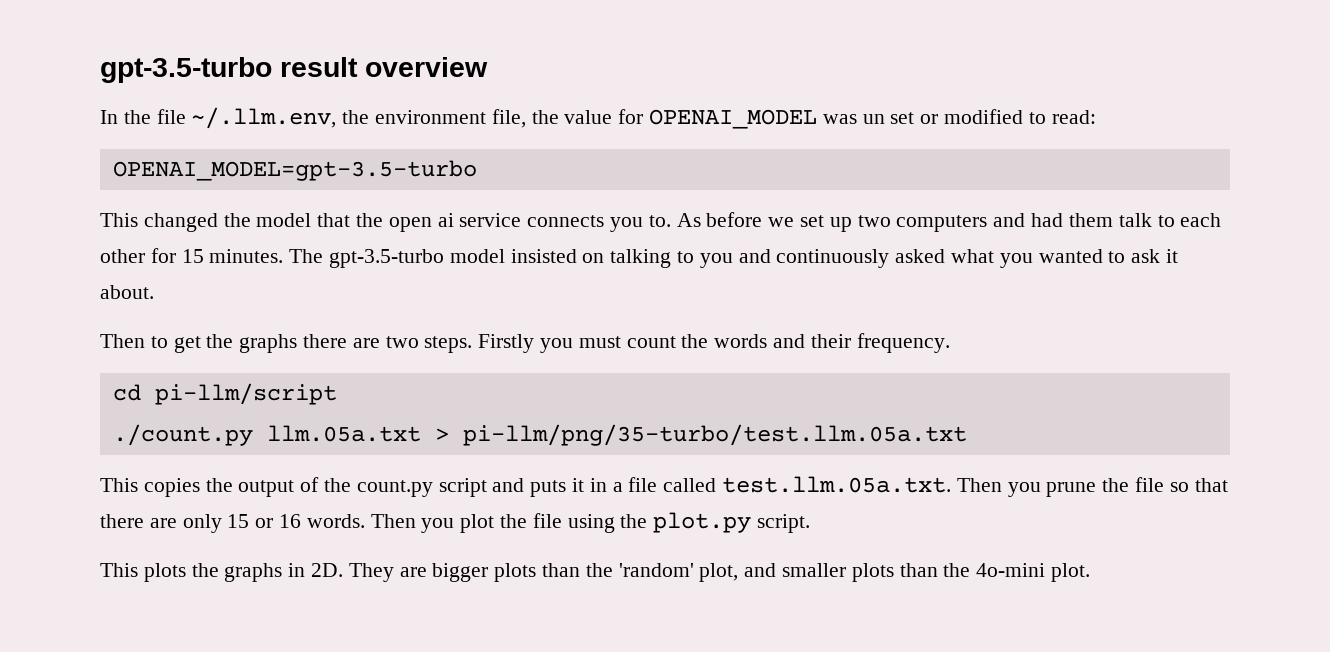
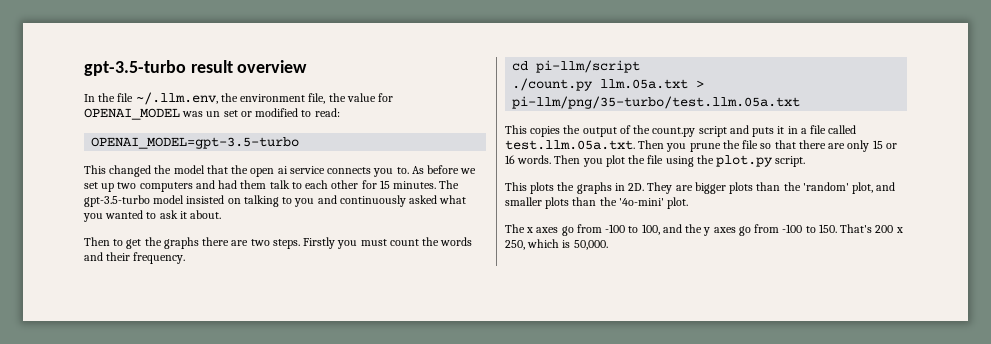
- They are bigger plots than the 'random' plot, and smaller plots than the 4o-mini plot.
+ They are bigger plots than the 'random' plot, and smaller plots than the '4o-mini' plot.
+ The x axes go from -100 to 100, and the y axes go from -100 to 150. That's 200 x 250, which is 50,000.

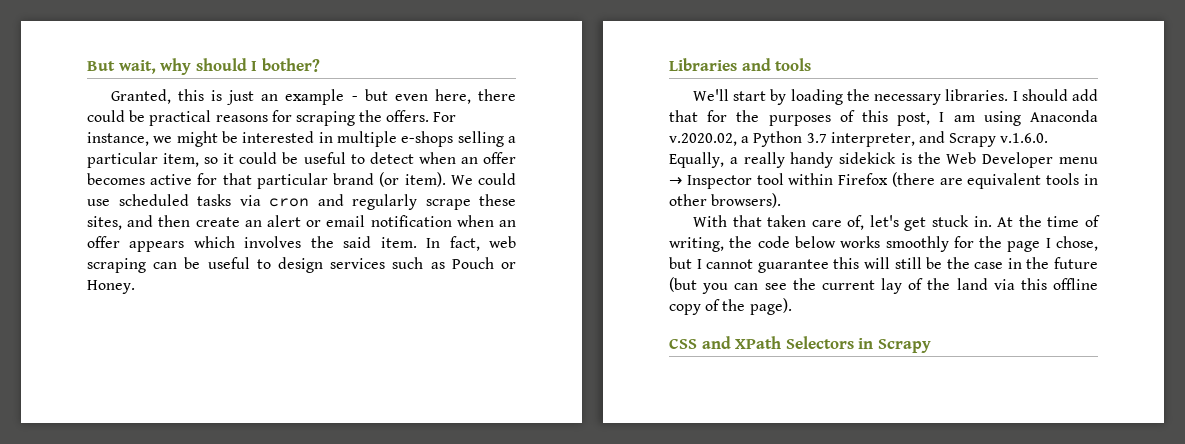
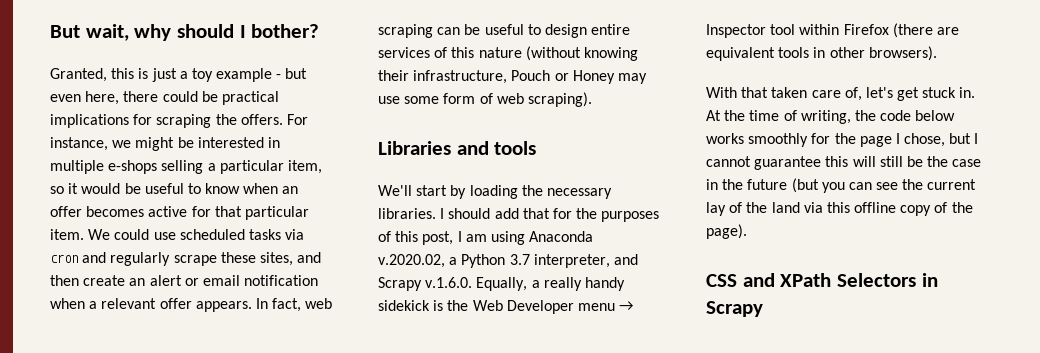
- Granted, this is just an example - but even here, there could be practical reasons for scraping the offers.
+ Granted, this is just a toy example - but even here, there could be practical implications for scraping the offers.
- For instance, we might be interested in multiple e-shops selling a particular item, so it could be useful to detect when an offer becomes active for that particular brand (or item).
+ For instance, we might be interested in multiple e-shops selling a particular item, so it would be useful to know when an offer becomes active for that particular item.
- We could use scheduled tasks via cron and regularly scrape these sites, and then create an alert or email notification when an offer appears which involves the said item.
+ We could use scheduled tasks via cron and regularly scrape these sites, and then create an alert or email notification when a relevant offer appears.
- In fact, web scraping can be useful to design services such as Pouch or Honey.
+ In fact, web scraping can be useful to design entire services of this nature (without knowing their infrastructure, Pouch or Honey may use some form of web scraping).

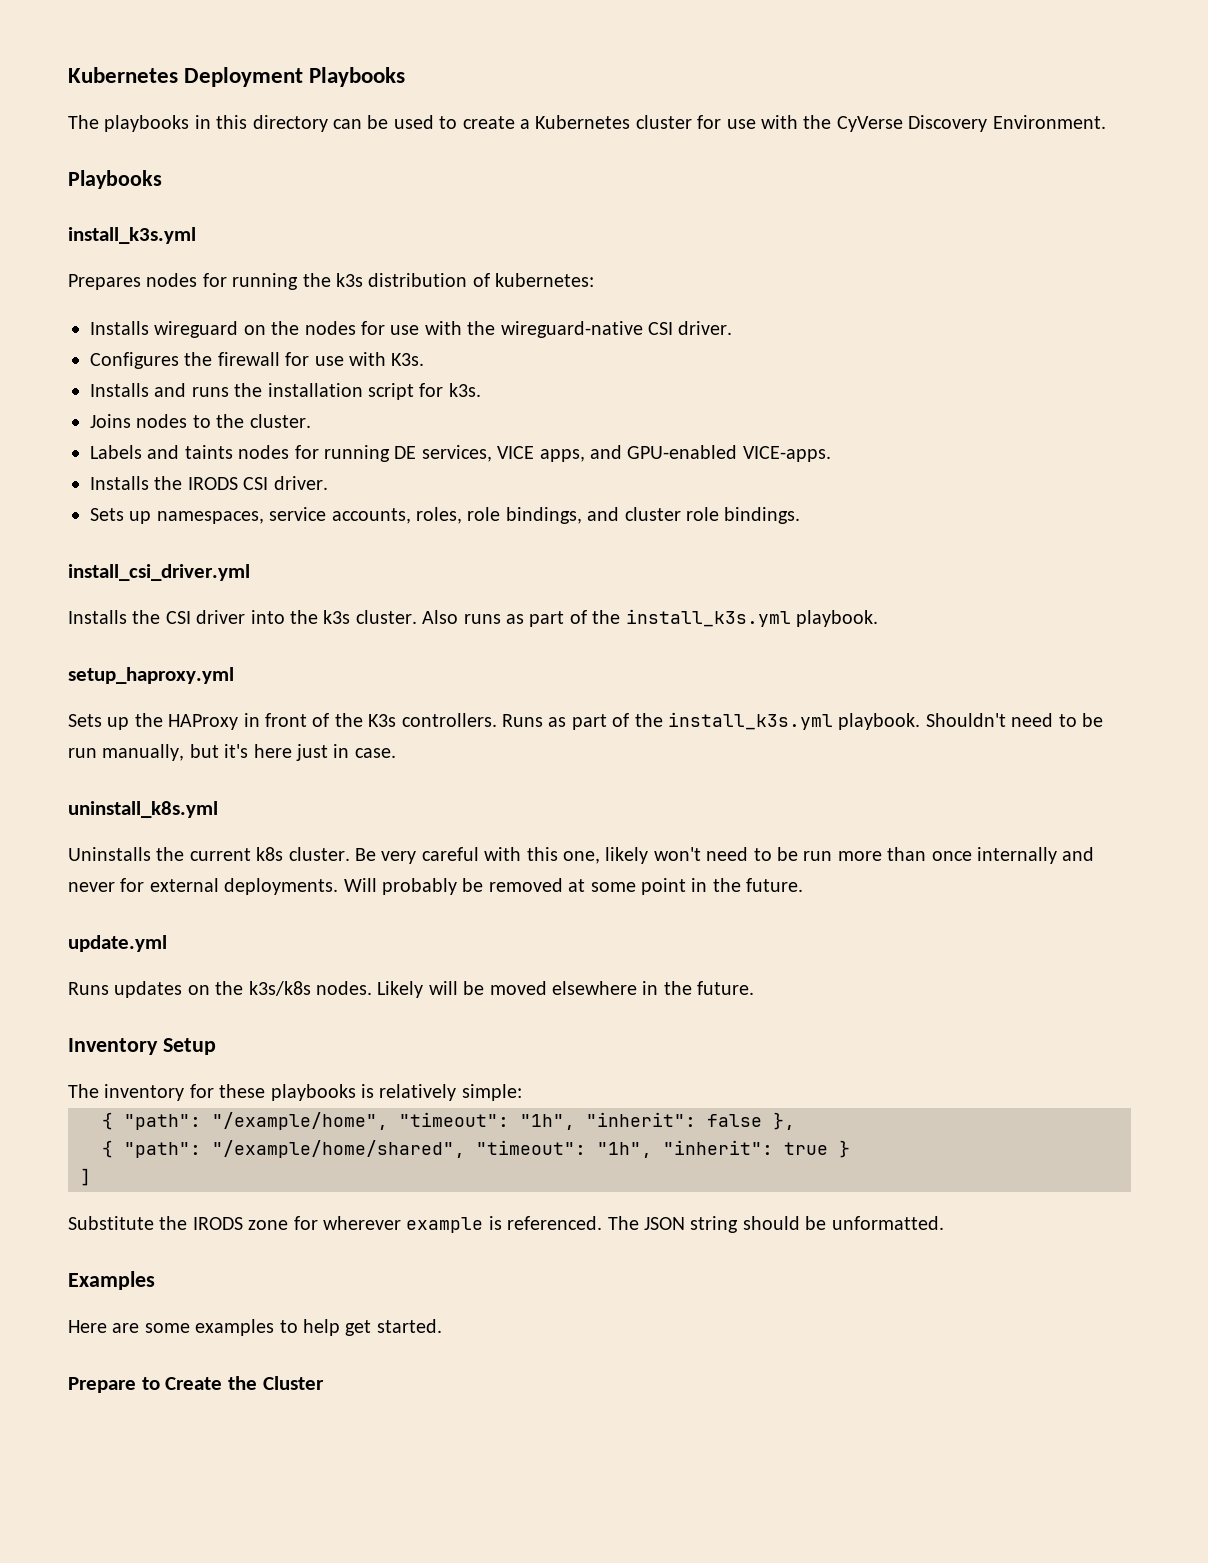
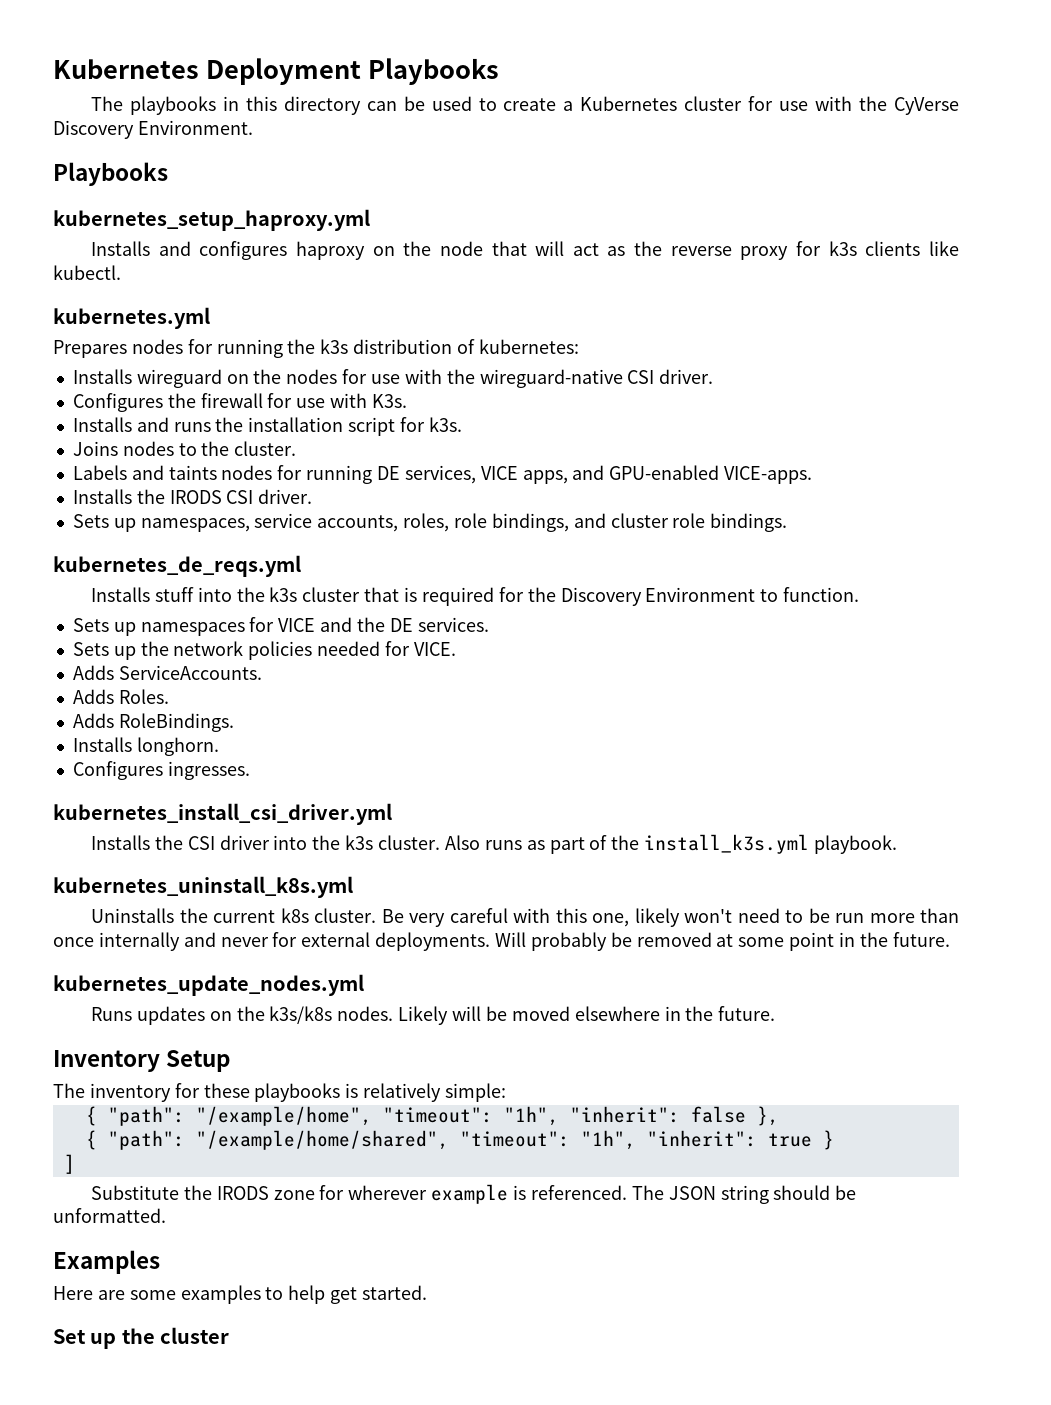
  The playbooks in this directory can be used to create a Kubernetes cluster for use with the CyVerse Discovery Environment.
  Playbooks
- install_k3s.yml
+ kubernetes_setup_haproxy.yml
+ Installs and configures haproxy on the node that will act as the reverse proxy for k3s clients like kubectl.
+ kubernetes.yml
- install_csi_driver.yml
+ kubernetes_de_reqs.yml
+ Installs stuff into the k3s cluster that is required for the Discovery Environment to function.
+ Sets up namespaces for VICE and the DE services.
+ Sets up the network policies needed for VICE.
+ Adds ServiceAccounts.
+ Adds Roles.
+ Adds RoleBindings.
+ Installs longhorn.
+ Configures ingresses.
+ kubernetes_install_csi_driver.yml
- setup_haproxy.yml
- Sets up the HAProxy in front of the K3s controllers. Runs as part of the install_k3s.yml playbook. Shouldn't need to be run manually, but it's here just in case.
- uninstall_k8s.yml
+ kubernetes_uninstall_k8s.yml
- update.yml
+ kubernetes_update_nodes.yml
- Prepare to Create the Cluster
+ Set up the cluster

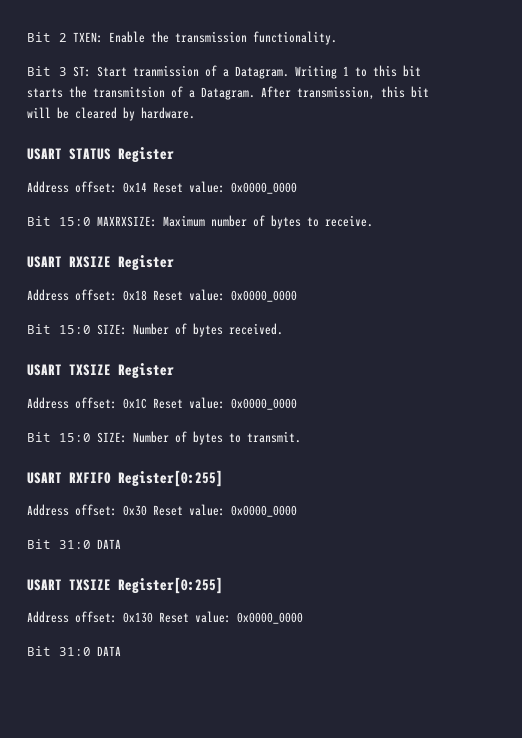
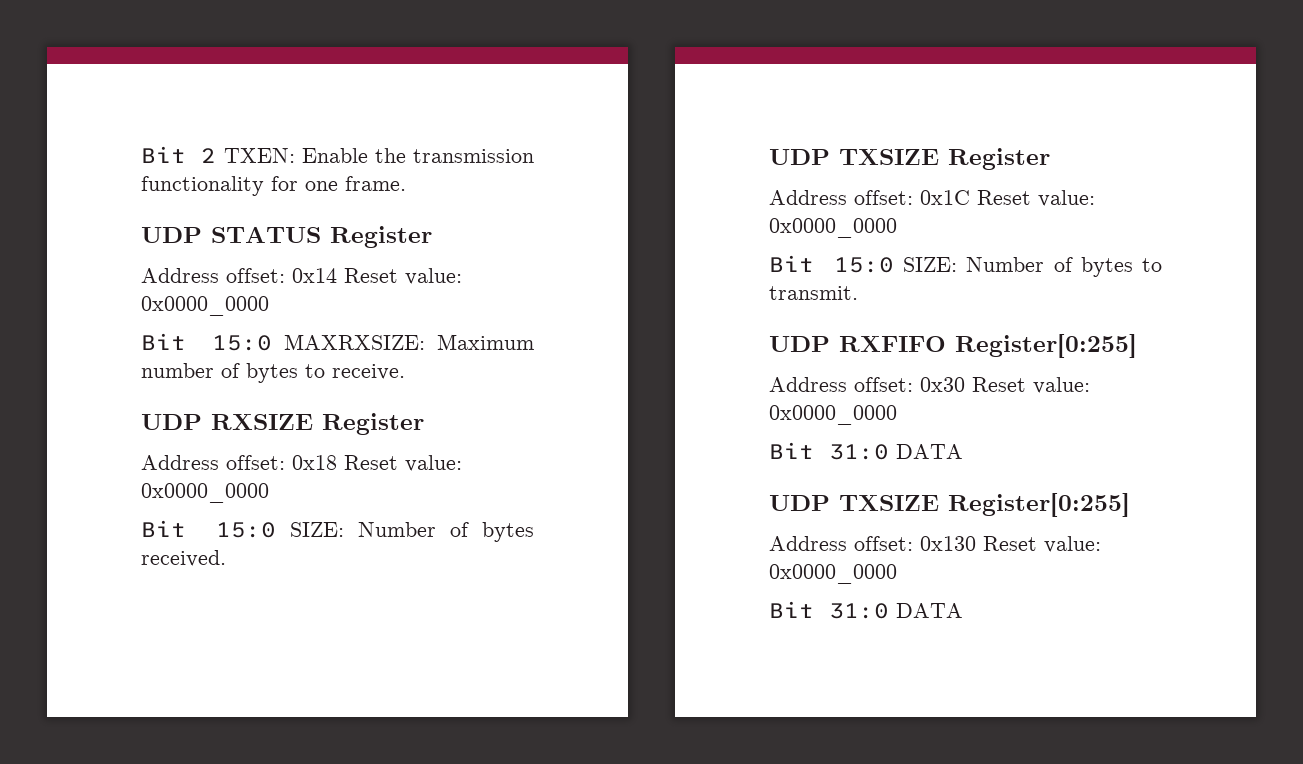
- Bit 2 TXEN: Enable the transmission functionality.
- Bit 3 ST: Start tranmission of a Datagram. Writing 1 to this bit starts the transmitsion of a Datagram. After transmission, this bit will be cleared by hardware.
- USART STATUS Register
+ Bit 2 TXEN: Enable the transmission functionality for one frame.
+ UDP STATUS Register
- USART RXSIZE Register
+ UDP RXSIZE Register
- USART TXSIZE Register
+ UDP TXSIZE Register
- USART RXFIFO Register[0:255]
+ UDP RXFIFO Register[0:255]
- USART TXSIZE Register[0:255]
+ UDP TXSIZE Register[0:255]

## Task to carry out
Give back exactly the lines from the one containing "UDP STATUS Register" through the end of the listing above, with both ends included and nothing added.

## Problem solution
+ UDP STATUS Register
- USART RXSIZE Register
+ UDP RXSIZE Register
- USART TXSIZE Register
+ UDP TXSIZE Register
- USART RXFIFO Register[0:255]
+ UDP RXFIFO Register[0:255]
- USART TXSIZE Register[0:255]
+ UDP TXSIZE Register[0:255]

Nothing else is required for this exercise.